1) Change the node password as part of the refresh script.

This is the easiest, most expedient thing to do. It is the absolute minimum way to solve this problem.

Although this solves the security problem, it introduces a headache for security auditors because the app server logs in the production environment will be full of warnings about failed logins from bad node passwords. That means that testers accessing production while logged in to the test environment will be indistinguishable from someone trying to break in by generating their own PS_TOKEN cookies.

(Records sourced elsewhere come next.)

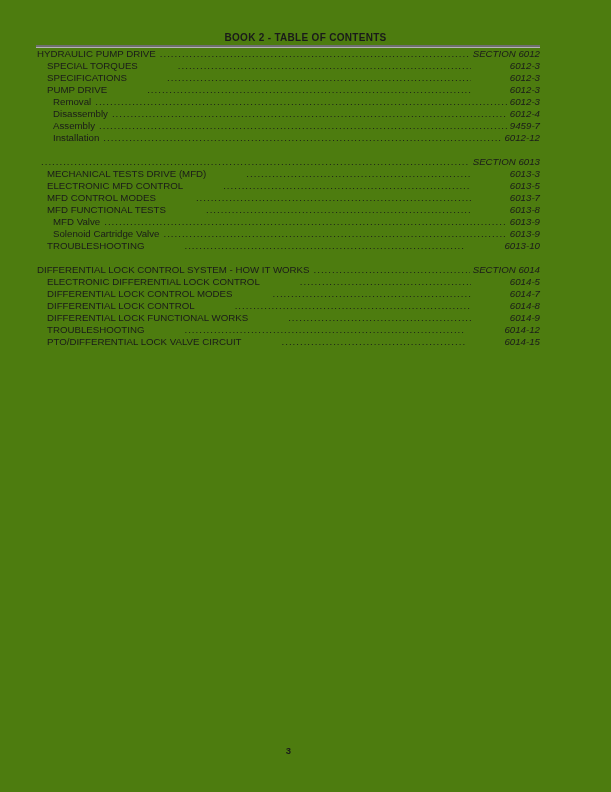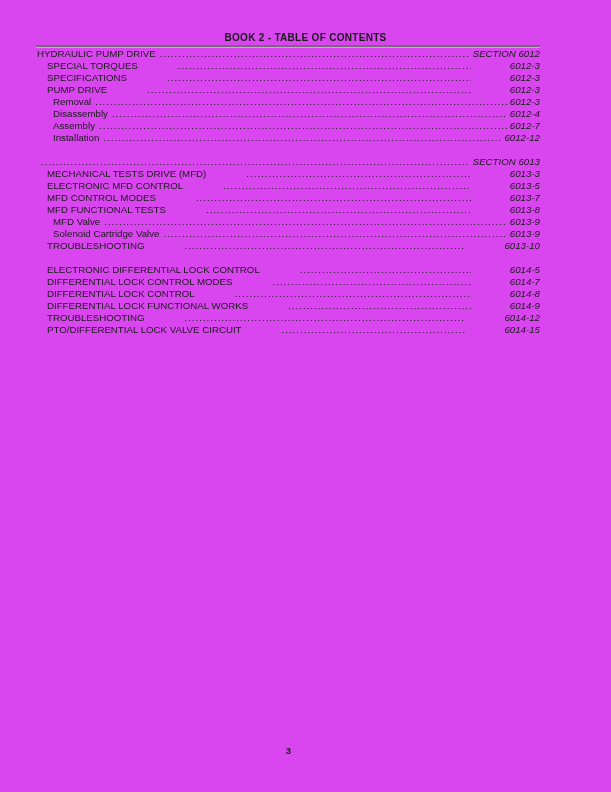"BOOK 2 - TABLE OF" .page { background: #d946ef -> #4d7c0f }
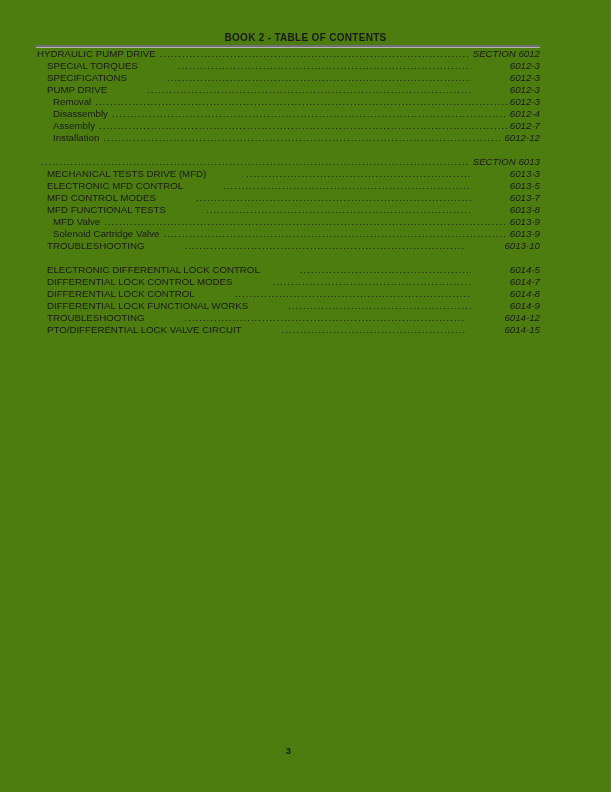"6012-7" span.toc-page { text: 6012-7 -> 9459-7 }
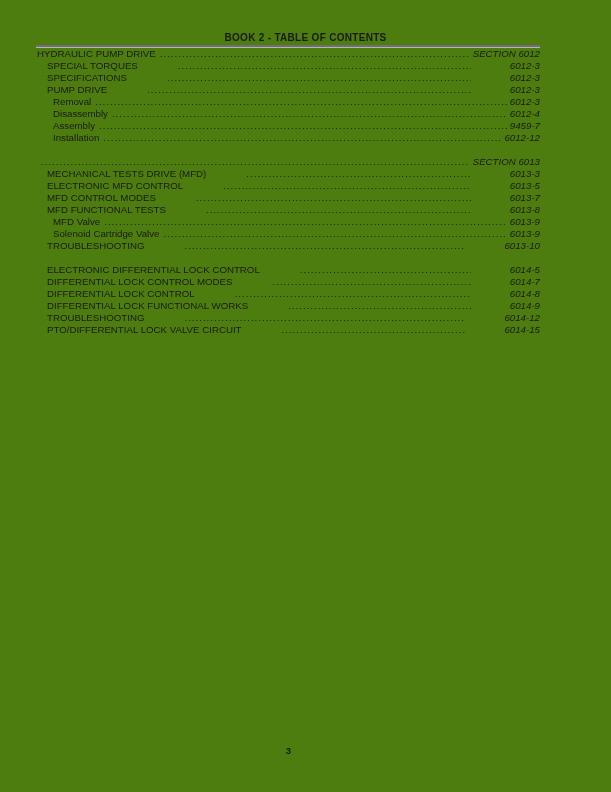"DIFFERENTIAL LOCK CONTROL SYSTEM -" div.toc-row { html: none -> <div> <span>DIFFERENTIAL LOCK CONTROL SYSTEM - HOW IT WORKS</span> <span></span> <span>SECTION 6014</span> </div> }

It’s not nice to annoy your security auditors by purposely creating log entries that look like break-in attempts, but are actually OK 🙂

2) Change the node name.

Changing the node name when you clone environments will also solve the problem (because then the production environments will no longer trust the cloned nodes since they don’t recognize the new names). This also solves the log problem mentioned in the previous item.

Changing the node name can have an impact on Integration Broker testing, but that just means that your integration test scripts need to be aware of this. Not a huge drawback in my opinion.

3) Use distinct passwords for each account in the test environment.

This is easy enough to do, it’s mainly a question of distributing the passwords to the testers so that they can get in and do their jobs. Depending on your organization, this may or may not be easy.

4) Don’t provide passwords to the testers, but allow them to reset them on demand.

Similar to the previous item, but gets around the distribution issue by making it an after the fact auditing issue. If Fred requests the CEO’s password in the test system, it’s very easy to audit for that and force Fred to explain why he felt that was necessary.

Computer security is typically focused on preventing people from doing things, but in some cases this model of auditing and disciplining after the fact may be OK.

This model reminds me of when we took our dog to a dog trainer a long time ago that recommended leaving a steak or something else on the kitchen counter for the dog to find. This was in conjunction with hiding around the corner so that at the moment the dog put his paws up to grab the steak, you would jump out and impress upon the dog that it wouldn’t be wise to do that again. A real-time security audit if you will 🙂

What are some of the less pragmatic options?

5) Have a new version of PeopleTools that can detect when a database is copied, and automatically scrub key information like node passwords, GUID, etc.

The implementation of this would be platform specific, but do-able. It would complicate things like having a hot database backup server though. I’m sure those sorts of issues could be addressed though.

6) Embed additional information beyond just node name and node password (like database name) in the PS_TOKEN cookie.

One issue that I can think of with this is that older PeopleTools versions would not be able to interoperate with this, but it could be a flag on the node definition as to whether interoperability with earlier versions of PeopleTools is required. If interoperability was required, then the existing PS_TOKEN format would be used, otherwise the newer format would be used.

Why didn’t they know about this?

PeopleSoft Single Signon is documented in PeopleBooks, but there aren’t any great writeups out there on the implications of it when cloning a PeopleSoft environment.

There are lots of writeups out there on “How to Clone a PeopleSoft Environment”, and some discuss the importance of getting the node configuration correct, but they typically come at from the perspective of just making sure the environment works; not the security implications of it.

PeopleSoft Single Signon is well documented in PeopleBooks, but it just doesn’t seem to jump out at people when thinking about cloning. I will give a shout-out here to Brent Martin of ERP Associates. Brent’s writeup on cloning a PeopleSoft database is the only one out there that I could find that mentions this issue at all.